Published: 13 July 2010 Updated: 26 January 2015

Two Freelander scoops in two days! First we brought you spy pictures of the disguised Freelander in an M42 car park. Now we’ve gone one better by revealing the 2011 model year Land Rover Freelander in an Italian brochure. Many thanks to CAR reader JoeMax for sending us these photos.

Plus our photographers have caught a clutch of Freelanders being loaded onto a transporter, showing the rear of the 4×4 in more detail. There’s an intriguing SD4 HSE badge on one car, suggesting that the new higher-powered diesel model will wear a new SD4 badge as opposed to today’s TD4 name.

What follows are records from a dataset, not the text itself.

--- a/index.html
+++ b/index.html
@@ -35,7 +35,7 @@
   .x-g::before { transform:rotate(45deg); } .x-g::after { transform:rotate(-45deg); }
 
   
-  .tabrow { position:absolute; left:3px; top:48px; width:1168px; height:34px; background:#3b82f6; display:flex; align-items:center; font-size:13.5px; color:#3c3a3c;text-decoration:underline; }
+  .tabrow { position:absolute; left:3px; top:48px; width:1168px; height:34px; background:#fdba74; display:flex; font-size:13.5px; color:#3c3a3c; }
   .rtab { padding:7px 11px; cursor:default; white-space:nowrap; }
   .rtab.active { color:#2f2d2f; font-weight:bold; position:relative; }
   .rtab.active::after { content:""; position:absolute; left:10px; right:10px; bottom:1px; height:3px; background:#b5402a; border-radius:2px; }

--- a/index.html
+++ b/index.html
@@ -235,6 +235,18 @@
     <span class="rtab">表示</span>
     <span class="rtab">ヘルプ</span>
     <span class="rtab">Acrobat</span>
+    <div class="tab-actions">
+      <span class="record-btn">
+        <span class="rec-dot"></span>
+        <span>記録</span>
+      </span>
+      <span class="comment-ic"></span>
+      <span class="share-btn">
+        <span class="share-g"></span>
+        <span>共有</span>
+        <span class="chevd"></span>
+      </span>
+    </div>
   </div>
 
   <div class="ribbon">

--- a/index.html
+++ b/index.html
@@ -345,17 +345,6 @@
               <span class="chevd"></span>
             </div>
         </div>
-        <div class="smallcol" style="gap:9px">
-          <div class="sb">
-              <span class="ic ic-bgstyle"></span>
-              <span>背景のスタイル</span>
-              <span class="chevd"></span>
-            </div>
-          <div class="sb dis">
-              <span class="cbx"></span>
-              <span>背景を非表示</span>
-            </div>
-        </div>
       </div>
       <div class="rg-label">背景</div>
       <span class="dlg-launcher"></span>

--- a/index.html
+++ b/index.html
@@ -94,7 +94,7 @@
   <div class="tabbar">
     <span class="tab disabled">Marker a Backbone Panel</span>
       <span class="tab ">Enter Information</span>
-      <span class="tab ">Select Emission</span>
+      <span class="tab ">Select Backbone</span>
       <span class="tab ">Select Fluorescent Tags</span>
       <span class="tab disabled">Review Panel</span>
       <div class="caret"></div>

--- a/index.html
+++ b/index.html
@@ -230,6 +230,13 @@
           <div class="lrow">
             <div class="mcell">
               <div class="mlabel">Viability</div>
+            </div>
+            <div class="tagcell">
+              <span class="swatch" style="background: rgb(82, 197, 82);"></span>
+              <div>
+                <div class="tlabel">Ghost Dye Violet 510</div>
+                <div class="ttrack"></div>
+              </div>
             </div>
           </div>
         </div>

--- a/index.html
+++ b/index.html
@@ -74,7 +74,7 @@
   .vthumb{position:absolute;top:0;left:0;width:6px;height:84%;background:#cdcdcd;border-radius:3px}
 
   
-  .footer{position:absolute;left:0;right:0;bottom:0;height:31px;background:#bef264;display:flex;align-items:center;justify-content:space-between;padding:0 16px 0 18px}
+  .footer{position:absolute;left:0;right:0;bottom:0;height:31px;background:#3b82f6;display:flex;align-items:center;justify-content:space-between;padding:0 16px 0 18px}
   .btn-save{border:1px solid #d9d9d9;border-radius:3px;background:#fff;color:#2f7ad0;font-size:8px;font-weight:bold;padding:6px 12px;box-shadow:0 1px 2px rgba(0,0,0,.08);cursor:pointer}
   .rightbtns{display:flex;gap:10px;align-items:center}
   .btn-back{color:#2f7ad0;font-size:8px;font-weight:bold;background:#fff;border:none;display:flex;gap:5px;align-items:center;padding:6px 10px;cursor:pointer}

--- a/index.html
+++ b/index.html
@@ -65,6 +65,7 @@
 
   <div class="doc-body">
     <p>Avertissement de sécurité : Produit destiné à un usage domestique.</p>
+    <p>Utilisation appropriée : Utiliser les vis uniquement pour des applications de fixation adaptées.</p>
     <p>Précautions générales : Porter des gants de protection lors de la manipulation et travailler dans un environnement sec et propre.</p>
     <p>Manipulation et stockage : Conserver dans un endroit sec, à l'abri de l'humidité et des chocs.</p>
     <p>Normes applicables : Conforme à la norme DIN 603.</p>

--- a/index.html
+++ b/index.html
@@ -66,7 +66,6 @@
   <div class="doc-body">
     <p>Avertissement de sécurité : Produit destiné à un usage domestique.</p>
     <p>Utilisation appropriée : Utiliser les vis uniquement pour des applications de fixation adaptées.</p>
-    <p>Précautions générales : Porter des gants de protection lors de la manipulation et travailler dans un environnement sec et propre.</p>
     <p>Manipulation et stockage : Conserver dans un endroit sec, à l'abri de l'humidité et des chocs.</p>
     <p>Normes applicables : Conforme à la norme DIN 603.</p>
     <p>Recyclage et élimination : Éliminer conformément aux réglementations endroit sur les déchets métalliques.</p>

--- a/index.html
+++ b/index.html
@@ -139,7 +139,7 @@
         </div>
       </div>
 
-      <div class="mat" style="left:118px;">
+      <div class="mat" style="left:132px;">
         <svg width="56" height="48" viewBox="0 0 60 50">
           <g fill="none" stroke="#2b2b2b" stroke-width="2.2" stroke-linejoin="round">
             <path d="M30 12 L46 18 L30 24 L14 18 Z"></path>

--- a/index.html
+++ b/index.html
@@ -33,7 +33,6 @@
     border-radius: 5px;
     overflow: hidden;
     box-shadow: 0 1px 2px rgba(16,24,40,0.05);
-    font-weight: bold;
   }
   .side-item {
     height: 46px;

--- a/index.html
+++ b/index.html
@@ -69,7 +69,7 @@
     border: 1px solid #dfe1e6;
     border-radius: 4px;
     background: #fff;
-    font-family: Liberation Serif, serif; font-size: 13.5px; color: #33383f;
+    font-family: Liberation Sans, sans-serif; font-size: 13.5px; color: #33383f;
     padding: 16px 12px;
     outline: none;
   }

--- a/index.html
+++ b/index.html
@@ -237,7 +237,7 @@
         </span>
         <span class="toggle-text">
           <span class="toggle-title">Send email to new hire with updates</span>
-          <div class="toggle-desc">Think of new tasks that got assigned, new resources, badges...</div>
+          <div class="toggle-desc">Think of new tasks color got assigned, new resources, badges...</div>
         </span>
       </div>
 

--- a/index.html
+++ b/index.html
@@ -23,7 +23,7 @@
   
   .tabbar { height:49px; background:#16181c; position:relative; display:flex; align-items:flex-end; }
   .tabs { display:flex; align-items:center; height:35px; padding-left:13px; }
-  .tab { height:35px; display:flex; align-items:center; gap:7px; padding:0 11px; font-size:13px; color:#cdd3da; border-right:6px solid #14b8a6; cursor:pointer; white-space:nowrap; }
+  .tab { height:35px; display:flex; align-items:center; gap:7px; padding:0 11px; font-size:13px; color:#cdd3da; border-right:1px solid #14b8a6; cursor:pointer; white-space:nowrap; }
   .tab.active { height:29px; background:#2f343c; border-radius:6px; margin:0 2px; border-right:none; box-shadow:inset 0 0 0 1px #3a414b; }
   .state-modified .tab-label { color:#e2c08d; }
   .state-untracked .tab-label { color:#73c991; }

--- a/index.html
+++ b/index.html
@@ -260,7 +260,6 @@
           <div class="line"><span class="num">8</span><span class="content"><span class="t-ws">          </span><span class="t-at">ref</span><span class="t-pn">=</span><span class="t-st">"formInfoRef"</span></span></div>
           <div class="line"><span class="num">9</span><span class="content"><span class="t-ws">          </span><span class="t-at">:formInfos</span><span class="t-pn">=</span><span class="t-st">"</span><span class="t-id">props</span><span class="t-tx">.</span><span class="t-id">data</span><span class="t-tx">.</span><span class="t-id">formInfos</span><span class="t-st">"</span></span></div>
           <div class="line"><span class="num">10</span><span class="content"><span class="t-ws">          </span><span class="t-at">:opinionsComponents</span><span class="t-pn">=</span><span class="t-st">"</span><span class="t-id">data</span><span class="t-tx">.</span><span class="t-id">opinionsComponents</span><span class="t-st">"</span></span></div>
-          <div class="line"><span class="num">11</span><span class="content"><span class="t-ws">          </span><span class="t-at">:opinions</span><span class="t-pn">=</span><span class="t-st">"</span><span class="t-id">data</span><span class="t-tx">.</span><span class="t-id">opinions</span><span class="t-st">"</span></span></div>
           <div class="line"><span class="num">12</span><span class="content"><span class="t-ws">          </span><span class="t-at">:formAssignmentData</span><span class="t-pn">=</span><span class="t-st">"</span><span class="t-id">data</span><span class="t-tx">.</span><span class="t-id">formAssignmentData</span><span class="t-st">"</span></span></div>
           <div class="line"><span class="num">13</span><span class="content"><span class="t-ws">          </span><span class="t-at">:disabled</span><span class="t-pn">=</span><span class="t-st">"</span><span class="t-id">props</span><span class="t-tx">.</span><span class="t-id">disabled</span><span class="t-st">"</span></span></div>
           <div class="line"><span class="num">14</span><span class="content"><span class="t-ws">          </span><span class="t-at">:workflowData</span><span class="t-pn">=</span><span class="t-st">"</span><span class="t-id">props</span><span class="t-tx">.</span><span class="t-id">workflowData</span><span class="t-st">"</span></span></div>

It looks the same as the current Freelander. What’s new on the 2011 model?

Got your microscope ready? The face of the new 2011 Freelander is subtly different to the outgoing 4×4. The new car’s grille is the typical Land Rover mesh affair but now raised up in line with the headlamps in one continuous horizontal band. It’s a much neater integration.

The foglamps and front air intakes are new, too, and one change mud-pluggers will like is the addition of underbody protection creeping under the bumper as if to protect the sump below.

Elsewhere, the changes are harder to spot. The side profile is identical to the outgoing Freelander’s, but there’s further change at the rear: the boot handle trim now extends the full width of the car, not just the numberplate.

Sounds like a nerdy facelift. Are there any other changes to the 2011 Freelander?

The full story will emerge at the Moscow motor show in August 2010, but we hear there will be a range of minor engineering upgrades to the new Freelander 2.

The Ford/PSA-derived 2.2-litre turbodiesel is likely to be upgraded and the popular start-stop model will continue; one in two Land Rovers sold in Europe has stop-start already. It will be extended to auto models from 2011.

Jaguar Land Rover is pumping £800m into environmental R&D, so expect further developments in the longer run. Could the Freelander adopt the front-drive running gear of the Range Rover Evoque? Very possibly. Land Rover MD Phil Popham recently told CAR that demand for 2wd SUVs had jumped from 14% of the market in 2008 to 22% last year. It’s a trend they surely can’t ignore.

Don’t go expecting any hybrid Freelanders, however. JLR is developing its part-electric models for the more expensive, range-topping Range Rovers and Discoverys first.